We are in college I think we have the vocabulary to express our feelings beyond the words you know which actually says nothing seeing that usually what they ate thinking isn't what the professor is looking for

Sent from my HTC Inspire via Tapatalk


----------



## geniebeanie (Apr 23, 2009)

Yeah Baby, cool,that's hot, hot dog, bongo, what'sup and my least favorite are you kidding me?


----------



## Tony Richards (Jul 6, 2011)

"Tell me about it" ... erm, I thought I just did.

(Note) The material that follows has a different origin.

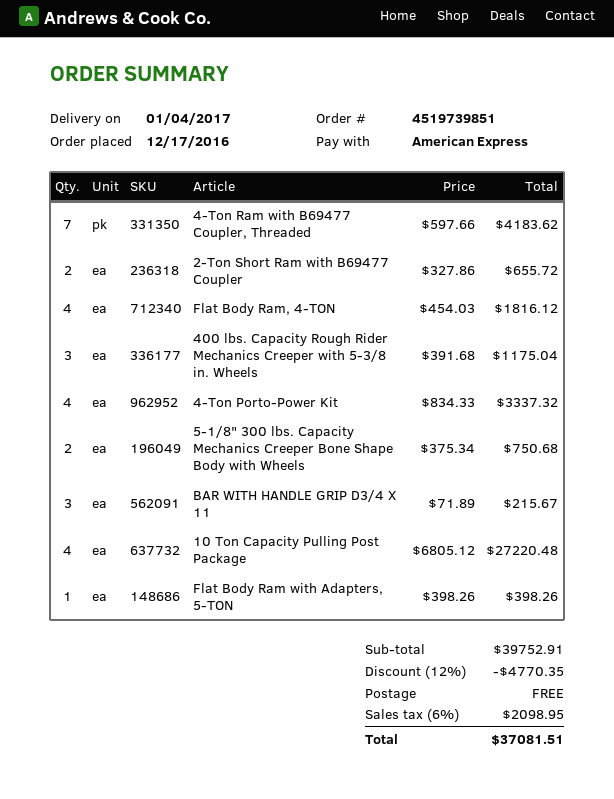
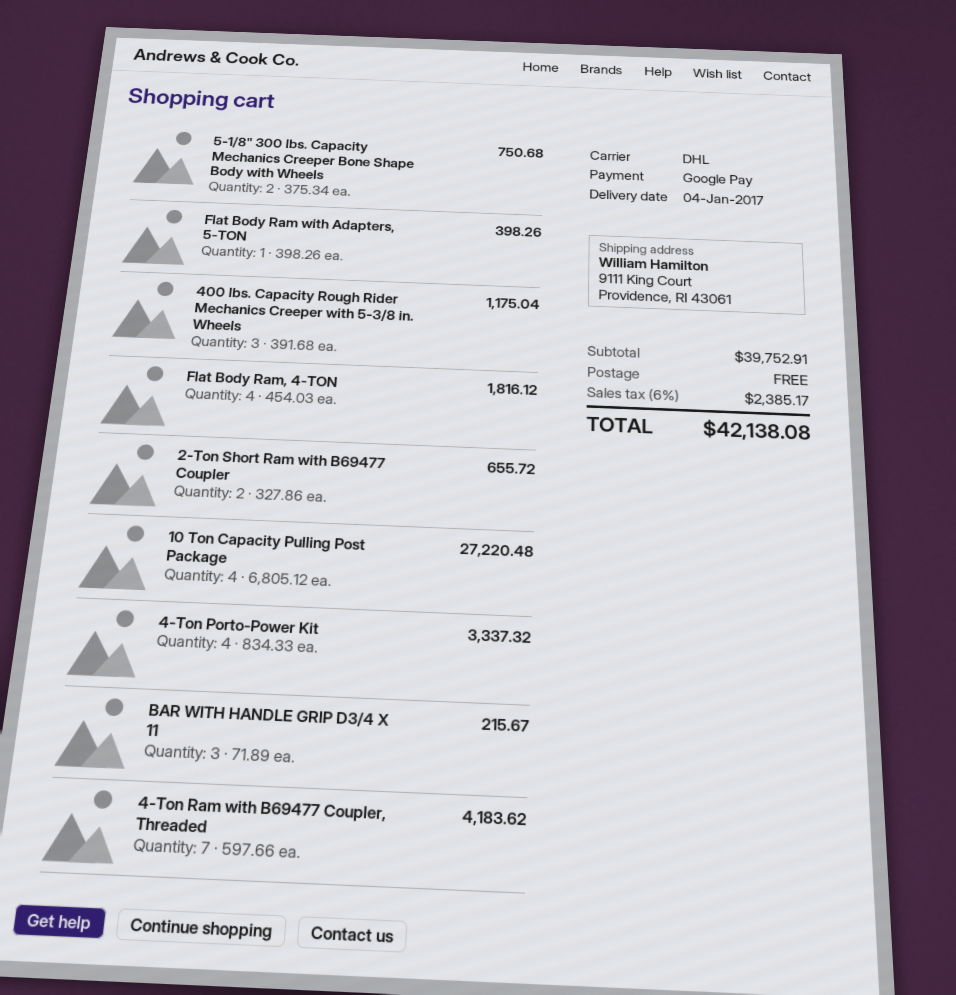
payment method: American Express -> Google Pay
discount: 12% = 4770.35 -> none
tax: 6% = 2098.95 -> 6% = 2385.17
total: 37081.51 -> 42138.08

"The real truth" ... as opposed to the unreal truth, the false truth, the bogus truth, the fake truth?


----------



## kklawiter (Jan 23, 2012)

how about "wtf" and "omg"  the phrases themselves are way over used, but when I hear people just use the letter...grrrr


----------



## Adonna (Feb 4, 2012)

I don't like "the best thing since sliced bread" 
What about all of the other great things? Sliced bread isn't the best thing anymore!


----------



## MichelleR (Feb 21, 2009)

Tony Richards said:


> "The real truth" ... as opposed to the unreal truth, the false truth, the bogus truth, the fake truth?


HA, I say "true fact" all the time, but I'm kidding around when I do it.


----------